──────── The data
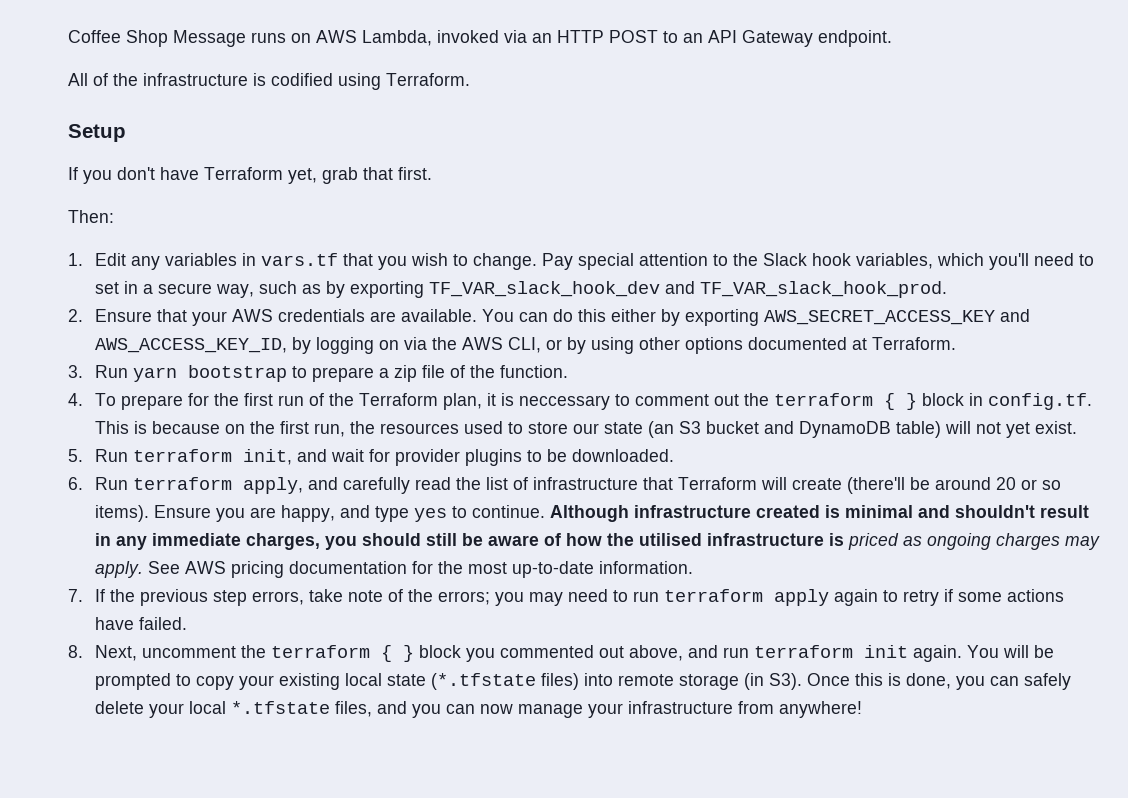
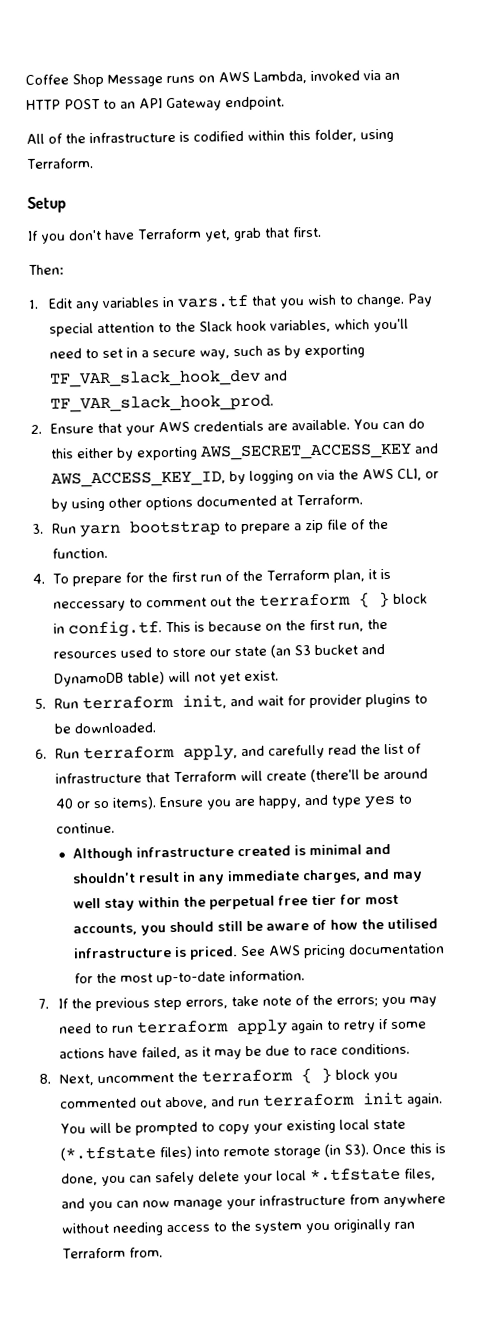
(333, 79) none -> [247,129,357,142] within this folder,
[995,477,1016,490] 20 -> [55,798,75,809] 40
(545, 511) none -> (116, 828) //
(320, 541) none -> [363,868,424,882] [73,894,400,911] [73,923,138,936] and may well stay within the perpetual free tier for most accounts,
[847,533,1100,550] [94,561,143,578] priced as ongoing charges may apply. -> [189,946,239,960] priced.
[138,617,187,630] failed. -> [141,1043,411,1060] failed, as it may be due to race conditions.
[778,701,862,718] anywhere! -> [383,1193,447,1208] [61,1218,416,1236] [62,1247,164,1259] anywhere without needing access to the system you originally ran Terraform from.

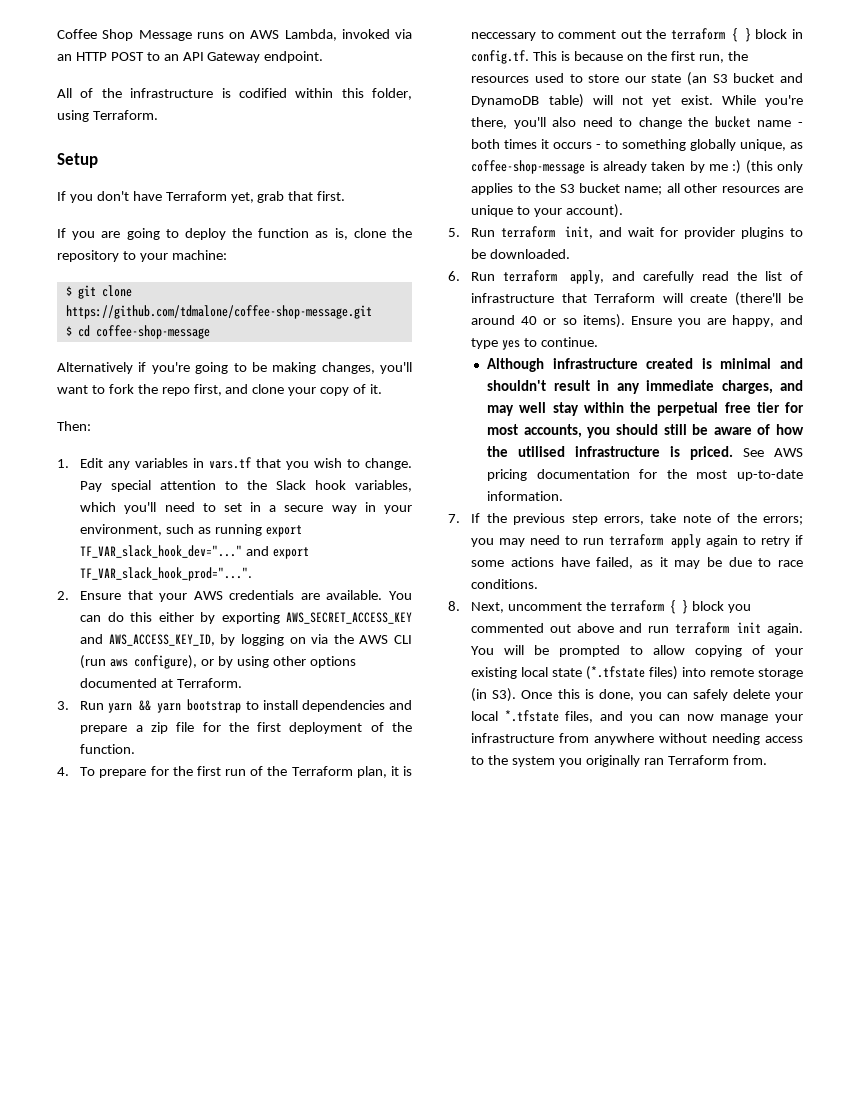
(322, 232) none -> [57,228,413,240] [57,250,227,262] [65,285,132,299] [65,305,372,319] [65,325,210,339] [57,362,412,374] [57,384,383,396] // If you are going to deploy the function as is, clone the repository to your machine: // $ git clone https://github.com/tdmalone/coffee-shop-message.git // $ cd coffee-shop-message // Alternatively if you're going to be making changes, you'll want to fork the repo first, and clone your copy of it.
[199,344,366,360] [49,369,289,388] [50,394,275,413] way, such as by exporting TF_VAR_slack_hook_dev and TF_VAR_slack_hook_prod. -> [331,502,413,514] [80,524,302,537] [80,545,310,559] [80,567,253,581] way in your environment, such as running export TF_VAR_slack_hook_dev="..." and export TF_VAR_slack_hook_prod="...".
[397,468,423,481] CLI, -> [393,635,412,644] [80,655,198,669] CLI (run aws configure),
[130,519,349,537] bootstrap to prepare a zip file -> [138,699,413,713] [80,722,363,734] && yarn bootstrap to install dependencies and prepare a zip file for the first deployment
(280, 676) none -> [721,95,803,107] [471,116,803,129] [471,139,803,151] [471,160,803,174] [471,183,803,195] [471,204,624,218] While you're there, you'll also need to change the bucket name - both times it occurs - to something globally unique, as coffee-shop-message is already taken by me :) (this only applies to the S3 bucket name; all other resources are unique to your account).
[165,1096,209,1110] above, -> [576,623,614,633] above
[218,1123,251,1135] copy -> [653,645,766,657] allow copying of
────────────────
= Task prompt =
Reproduce only the lines above, starting at the line with "[199,344,366,360] [49,369,289,388] [50,394,275,413]" and ending at the line with "[130,519,349,537] bootstrap to", exactly as written.

= Expected answer =
[199,344,366,360] [49,369,289,388] [50,394,275,413] way, such as by exporting TF_VAR_slack_hook_dev and TF_VAR_slack_hook_prod. -> [331,502,413,514] [80,524,302,537] [80,545,310,559] [80,567,253,581] way in your environment, such as running export TF_VAR_slack_hook_dev="..." and export TF_VAR_slack_hook_prod="...".
[397,468,423,481] CLI, -> [393,635,412,644] [80,655,198,669] CLI (run aws configure),
[130,519,349,537] bootstrap to prepare a zip file -> [138,699,413,713] [80,722,363,734] && yarn bootstrap to install dependencies and prepare a zip file for the first deployment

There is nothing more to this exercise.